Les versets 35 à 47 traitent des sons ; « son » doit remplacer « couleur », « oreille » remplace « œil ».
La dernière ligne du verset 37, qui correspond au verset 24, est ainsi rédigée :
Comme un cerf passionné, attiré (par un chant), se précipite vers la mort, sans être satisfait du bruit.
De la même manière, les versets 48 à 60 s’appliquent aux odeurs ; remplacez par « odeur » et « organe de l’odorat ».
Les versets 61 à 73 s’appliquent aux goûts ; remplacez « goûts » par « langue ».
Les versets 74 à 86 s’appliquent aux touches ; remplacez-les par « touches » et « corps ».
Les versets 87 à 99 s’appliquent aux sentiments ; remplacez « sentiments » par « esprit ».
[ p. 190 ]
Les lignes correspondant à la comparaison du verset 24 sont les suivantes :
Tout comme un serpent passionné qui est attiré par l’odeur d’une drogue, lorsqu’il sort de son trou. (50)
Tout comme un poisson passionné qui est impatient d’avaler l’appât, a son corps transpercé par un hameçon. (63)
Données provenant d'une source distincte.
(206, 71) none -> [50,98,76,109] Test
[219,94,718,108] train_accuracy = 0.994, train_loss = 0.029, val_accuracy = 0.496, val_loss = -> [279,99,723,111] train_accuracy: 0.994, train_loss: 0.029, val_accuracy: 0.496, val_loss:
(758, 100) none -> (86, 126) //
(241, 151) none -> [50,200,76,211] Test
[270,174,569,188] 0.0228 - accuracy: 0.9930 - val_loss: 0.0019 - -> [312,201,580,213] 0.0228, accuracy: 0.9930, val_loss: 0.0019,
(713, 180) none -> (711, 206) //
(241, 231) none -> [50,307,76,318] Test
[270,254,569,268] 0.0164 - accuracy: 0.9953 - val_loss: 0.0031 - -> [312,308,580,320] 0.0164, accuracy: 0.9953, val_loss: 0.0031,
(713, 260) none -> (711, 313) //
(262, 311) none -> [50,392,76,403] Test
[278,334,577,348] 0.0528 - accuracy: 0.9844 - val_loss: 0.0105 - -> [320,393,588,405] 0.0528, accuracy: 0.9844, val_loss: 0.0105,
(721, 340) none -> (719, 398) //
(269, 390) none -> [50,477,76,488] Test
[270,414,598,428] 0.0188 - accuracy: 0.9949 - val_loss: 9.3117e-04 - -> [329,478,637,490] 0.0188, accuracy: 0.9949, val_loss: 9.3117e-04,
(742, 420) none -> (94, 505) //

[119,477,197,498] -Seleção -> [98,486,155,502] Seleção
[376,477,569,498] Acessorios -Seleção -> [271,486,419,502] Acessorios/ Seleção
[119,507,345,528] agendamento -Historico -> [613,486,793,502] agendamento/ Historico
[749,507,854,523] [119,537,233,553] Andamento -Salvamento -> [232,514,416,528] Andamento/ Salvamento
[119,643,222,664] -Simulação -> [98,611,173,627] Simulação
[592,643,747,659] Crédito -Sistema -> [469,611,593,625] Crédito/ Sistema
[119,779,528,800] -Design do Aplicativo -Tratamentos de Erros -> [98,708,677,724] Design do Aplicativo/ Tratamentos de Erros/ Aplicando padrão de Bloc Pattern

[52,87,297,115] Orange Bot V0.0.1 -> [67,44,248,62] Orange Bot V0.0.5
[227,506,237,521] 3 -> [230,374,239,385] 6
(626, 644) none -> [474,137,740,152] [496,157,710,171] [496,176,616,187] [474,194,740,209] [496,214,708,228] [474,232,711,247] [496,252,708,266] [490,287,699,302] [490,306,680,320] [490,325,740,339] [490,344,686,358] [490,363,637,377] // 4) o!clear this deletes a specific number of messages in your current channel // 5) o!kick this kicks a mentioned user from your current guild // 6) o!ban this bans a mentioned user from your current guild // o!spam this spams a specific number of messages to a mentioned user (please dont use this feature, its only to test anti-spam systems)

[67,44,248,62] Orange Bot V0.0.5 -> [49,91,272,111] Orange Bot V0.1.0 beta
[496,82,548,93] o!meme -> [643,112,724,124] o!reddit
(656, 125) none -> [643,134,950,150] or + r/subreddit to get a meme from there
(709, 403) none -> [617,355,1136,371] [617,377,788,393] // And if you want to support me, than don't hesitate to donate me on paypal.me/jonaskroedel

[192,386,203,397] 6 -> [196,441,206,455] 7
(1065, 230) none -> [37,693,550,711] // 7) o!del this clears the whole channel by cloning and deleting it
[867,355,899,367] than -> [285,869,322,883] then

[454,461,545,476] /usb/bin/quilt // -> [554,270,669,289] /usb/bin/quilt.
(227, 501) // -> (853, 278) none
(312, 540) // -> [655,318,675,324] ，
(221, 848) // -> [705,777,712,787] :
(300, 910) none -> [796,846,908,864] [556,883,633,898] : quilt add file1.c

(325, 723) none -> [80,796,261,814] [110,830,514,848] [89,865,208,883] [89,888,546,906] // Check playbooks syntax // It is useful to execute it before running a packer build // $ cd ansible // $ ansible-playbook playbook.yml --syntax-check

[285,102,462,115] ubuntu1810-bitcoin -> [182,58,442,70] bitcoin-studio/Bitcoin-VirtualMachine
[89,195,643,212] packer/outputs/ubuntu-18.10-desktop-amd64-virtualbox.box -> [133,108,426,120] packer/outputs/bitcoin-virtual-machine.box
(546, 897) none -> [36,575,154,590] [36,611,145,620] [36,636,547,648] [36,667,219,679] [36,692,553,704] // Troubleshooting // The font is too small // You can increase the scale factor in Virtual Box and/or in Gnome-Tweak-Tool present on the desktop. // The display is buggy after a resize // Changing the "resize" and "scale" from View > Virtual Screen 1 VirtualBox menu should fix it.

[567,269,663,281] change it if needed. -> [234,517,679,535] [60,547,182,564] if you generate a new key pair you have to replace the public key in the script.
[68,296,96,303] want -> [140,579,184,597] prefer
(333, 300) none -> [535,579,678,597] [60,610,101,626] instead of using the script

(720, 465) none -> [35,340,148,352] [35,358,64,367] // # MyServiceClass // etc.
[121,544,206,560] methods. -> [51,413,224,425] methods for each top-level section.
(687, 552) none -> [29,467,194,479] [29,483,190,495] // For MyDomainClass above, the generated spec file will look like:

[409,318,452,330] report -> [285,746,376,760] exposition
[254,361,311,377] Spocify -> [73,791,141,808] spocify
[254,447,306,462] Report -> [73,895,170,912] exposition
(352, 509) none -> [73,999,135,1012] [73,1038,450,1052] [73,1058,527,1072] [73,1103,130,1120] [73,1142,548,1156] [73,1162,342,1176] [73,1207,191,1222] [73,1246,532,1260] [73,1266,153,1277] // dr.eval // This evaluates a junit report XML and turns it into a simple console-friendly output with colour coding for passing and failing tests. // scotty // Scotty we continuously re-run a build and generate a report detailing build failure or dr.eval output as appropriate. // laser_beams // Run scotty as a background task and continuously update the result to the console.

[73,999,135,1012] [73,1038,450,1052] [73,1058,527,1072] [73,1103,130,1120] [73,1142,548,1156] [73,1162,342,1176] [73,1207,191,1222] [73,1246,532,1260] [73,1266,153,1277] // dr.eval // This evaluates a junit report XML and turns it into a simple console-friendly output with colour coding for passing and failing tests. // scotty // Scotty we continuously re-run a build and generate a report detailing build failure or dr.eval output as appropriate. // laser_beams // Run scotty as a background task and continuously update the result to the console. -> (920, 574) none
Tout comme un buffle passionné qui plonge dans l’eau froide, est attrapé par un crocodile et meurt. (76)
Tout comme un éléphant passionné, enflammé par des désirs charnels, est détourné de son chemin par une éléphante (et est capturé et finalement tué au combat). (89)]
Ainsi, les objets des sens et de l’esprit causent de la douleur aux hommes passionnés, mais ils ne causent jamais la moindre douleur aux hommes impassibles. (100)
Les choses agréables (en elles-mêmes) ne provoquent ni indifférence ni émotions (comme la colère, etc.) ; mais en les haïssant ou en les aimant, un homme subit un tel changement par illusion. (101)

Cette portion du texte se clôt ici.